I personally wouldn’t implement this in objective c, since this isn’t ever a problem you’d run into since this is all implemented for you. However if you have to inline new functions for whatever reason this is how you’d do it in C++. Even though iOS handles this all within its core framework, being able to go through the steps to solve this problem goes a long way towards demonstrating the right problem solving skills that iOS developers are expected to have.

Question #2 : Faulty Code Questions

Many times employers will come prepared with samples of code that have a known problem in it and its up to you to figure it out. Considering that much of your time as a developer is spent debugging code of your own or sometimes even code that others have written, this is an important skill to demonstrate.

Imagine you wanted to record the time that your application was launched, so you created a class that defined a global variable in its header: NSString *startTime;. Then, in the class’ implementation, you set the variable as follows:

+ (void)initialize {
    NSDateFormatter *formatter = [[NSDateFormatter alloc] init];
    [formatter setDateStyle:NSDateFormatterNoStyle];
    [formatter setTimeStyle:NSDateFormatterMediumStyle];
    startTime = [formatter stringFromDate:[NSDate date]];
}

If you then added the following line to the application:didFinishLaunchingWithOptions:method in your AppDelegate:

NSLog(@"Application was launched at: %@", startTime);

what would you expect to be logged in the debugger console? How could you fix this to work as expected?

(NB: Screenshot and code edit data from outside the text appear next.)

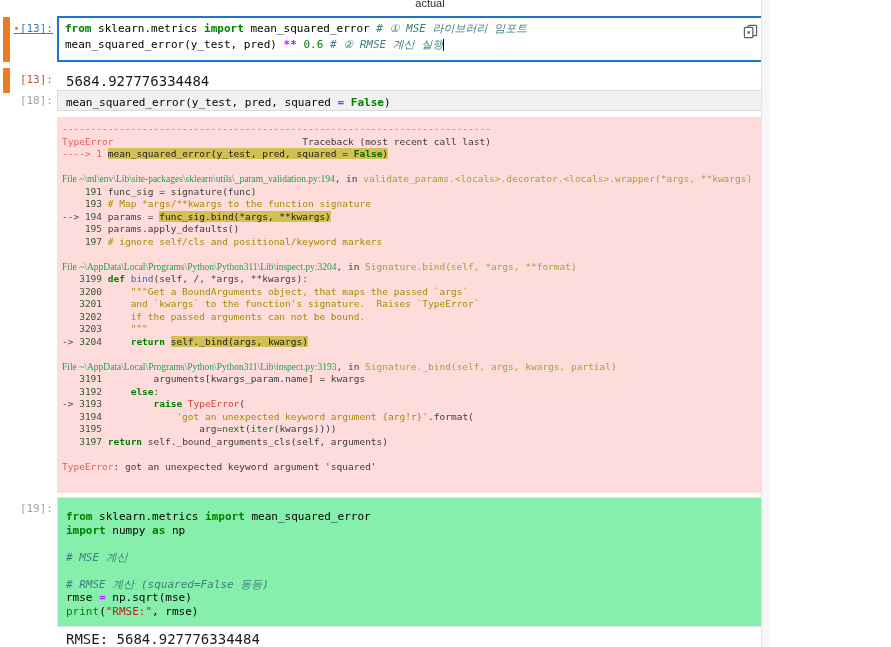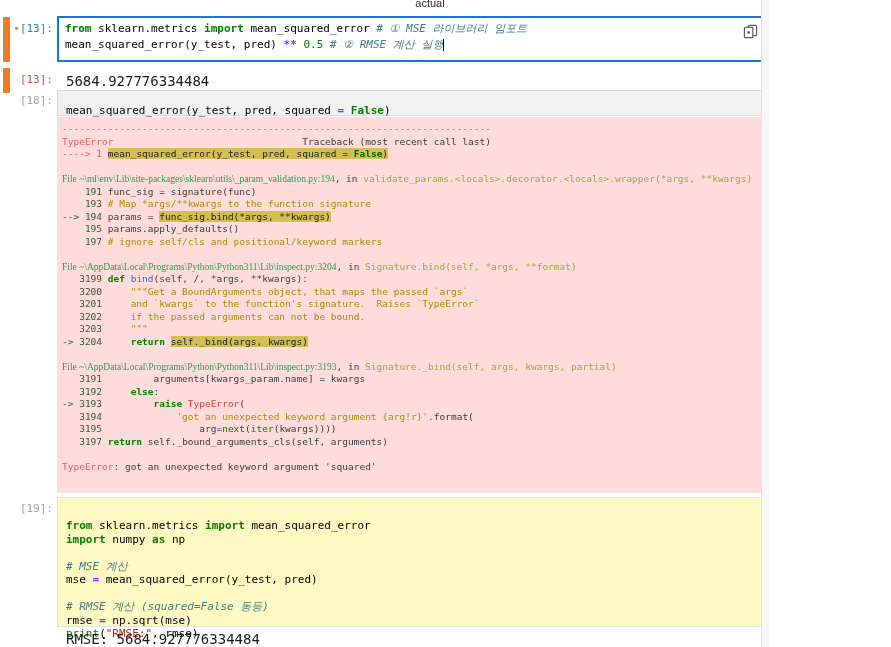--- a/index.html
+++ b/index.html
@@ -6,38 +6,38 @@
   #page{position:relative;width:769px;height:647px;background:#ffffff;overflow:hidden;
         font-family:"DejaVu Sans Mono","Liberation Mono",monospace;}
   .sans{font-family:"Liberation Sans","DejaVu Sans",sans-serif;}
 
   
   #plot-label{position:absolute;top:-3px;left:0;width:860px;text-align:center;
     font-size:11px;color:#2b2b2b;}
 
   
   .prompt{position:absolute;left:0;width:53px;text-align:right;font-size:11px;white-space:pre;}
-  .prompt.in-active{color:#307fc1;}
+  .prompt.in-active{color:#307fc1;text-decoration:underline;}
   .prompt.in-idle{color:#9aa5b1;}
   .prompt.out{color:#bf5b3d;}
   .bullet{color:#ee7a24;}
 
   
   .dirty-bar{position:absolute;left:3px;width:7px;background:#ee7a24;border-radius:1px;}
 
   
   .editor{position:absolute;left:57px;width:822px;box-sizing:border-box;font-size:11px;}
   #cell13-editor{top:16px;height:46px;background:#ffffff;border:2px solid #1976d2;
     padding:3px 6px;}
   #cell13-editor .cl{line-height:16px;}
   #cell18-editor{top:90px;height:21px;background:#f1f1f1;border:1px solid #dadada;
+    padding:4px 8px;}
+  #cell18-editor .cl{line-height:15px;}
+  #cell19-editor{top:497px;height:130px;background:#86efac;border:1px solid #e3e3e3;
     padding:12px 8px;}
-  #cell18-editor .cl{line-height:15px;}
-  #cell19-editor{top:497px;height:130px;background:#fef9c3;border:1px solid #e3e3e3;
-    padding:21px 8px;}
   #cell19-editor .cl{line-height:13.5px;}
 
   .out-text{position:absolute;left:66px;font-size:14px;color:#1a1a1a;white-space:pre;}
 
   
   #traceback{position:absolute;left:57px;top:117px;width:824px;height:376px;
     box-sizing:border-box;background:#ffdcdc;padding:6px 5px;font-size:9.5px;}
   #traceback .cl{line-height:12.5px;}
 
   .cl{white-space:pre;}
@@ -77,21 +77,21 @@
 <body>
 
 <div id="page">
 
   <div id="plot-label" class="sans">actual</div>
 
   <div class="dirty-bar" style="top:17px;height:45px;"></div>
   <div class="prompt in-active" style="top:22px;"><span class="bullet">•</span><span>[13]:</span></div>
   <div class="editor" id="cell13-editor">
       <div class="cl"><span class="t-k">from</span><span class="t-p"> sklearn.metrics </span><span class="t-k">import</span><span class="t-p"> mean_squared_error </span><span class="t-c"># ① MSE 라이브러리 임포트</span></div>
-      <div class="cl"><span class="t-p">mean_squared_error(y_test, pred) </span><span class="t-o">**</span><span class="t-p"> </span><span class="t-n">0.5</span><span class="t-p"> </span><span class="t-c"># ② RMSE 계산 실행</span><span class="t-cur"></span></div>
+      <div class="cl"><span class="t-p">mean_squared_error(y_test, pred) </span><span class="t-o">**</span><span class="t-p"> </span><span class="t-n">0.6</span><span class="t-p"> </span><span class="t-c"># ② RMSE 계산 실행</span><span class="t-cur"></span></div>
     </div>
 
   <div id="cell-toolbar">
     <span class="tb-icon">
       <svg width="15" height="15" viewBox="0 0 16 16" fill="none" stroke="#5a5f66" stroke-width="1.3">
         <rect x="5.5" y="1.5" width="9" height="11" rx="1"></rect>
         <rect x="1.5" y="3.5" width="9" height="11" rx="1" fill="#ffffff"></rect>
         <rect x="4.7" y="7.7" width="2.6" height="2.6" fill="#5a5f66" stroke="none"></rect>
       </svg>
     </span>
@@ -170,21 +170,20 @@
       <div class="cl">&nbsp;</div>
       <div class="cl"><span class="t-r">TypeError</span><span class="t-d">: got an unexpected keyword argument 'squared'</span></div>
     </div>
 
   <div class="prompt in-idle" style="top:502px;">[19]:</div>
   <div class="editor" id="cell19-editor">
       <div class="cl"><span class="t-k">from</span><span class="t-p"> sklearn.metrics </span><span class="t-k">import</span><span class="t-p"> mean_squared_error</span></div>
       <div class="cl"><span class="t-k">import</span><span class="t-p"> numpy </span><span class="t-k">as</span><span class="t-p"> np</span></div>
       <div class="cl">&nbsp;</div>
       <div class="cl"><span class="t-c"># MSE 계산</span></div>
-      <div class="cl"><span class="t-p">mse </span><span class="t-o">=</span><span class="t-p"> mean_squared_error(y_test, pred)</span></div>
       <div class="cl">&nbsp;</div>
       <div class="cl"><span class="t-c"># RMSE 계산 (squared=False 동등)</span></div>
       <div class="cl"><span class="t-p">rmse </span><span class="t-o">=</span><span class="t-p"> np.sqrt(mse)</span></div>
       <div class="cl"><span class="t-b2">print</span><span class="t-p">(</span><span class="t-s">"RMSE:"</span><span class="t-p">, rmse)</span></div>
     </div>
 
   <div class="out-text" style="top:631px;">RMSE: 5684.927776334484</div>
 
   <div id="scrollbar-track"></div>
 </div>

The problem with this code is that the global date object, startTime was never set.

Question 3: Under the hood functionality

There are many situations where understanding how the program  is beneficial. One question that seems to come up very frequently on blogs and developers websites seems to relate to the ARC (Automated Reference Counter) which determines what referenced objects aren’t being used any more and can be removed from memory. Retain counts are the way in which memory is managed in Objective-C. When you create an object, it has a retain count of 1. When you send an object a retain message, its retain count is incremented by 1. When you send an object a release message, its retain count is decremented by 1. When you send an object a autorelease message, its retain count is decremented by 1 at some stage in the future. If an objectʼs retain count is reduced to 0, it is deallocated.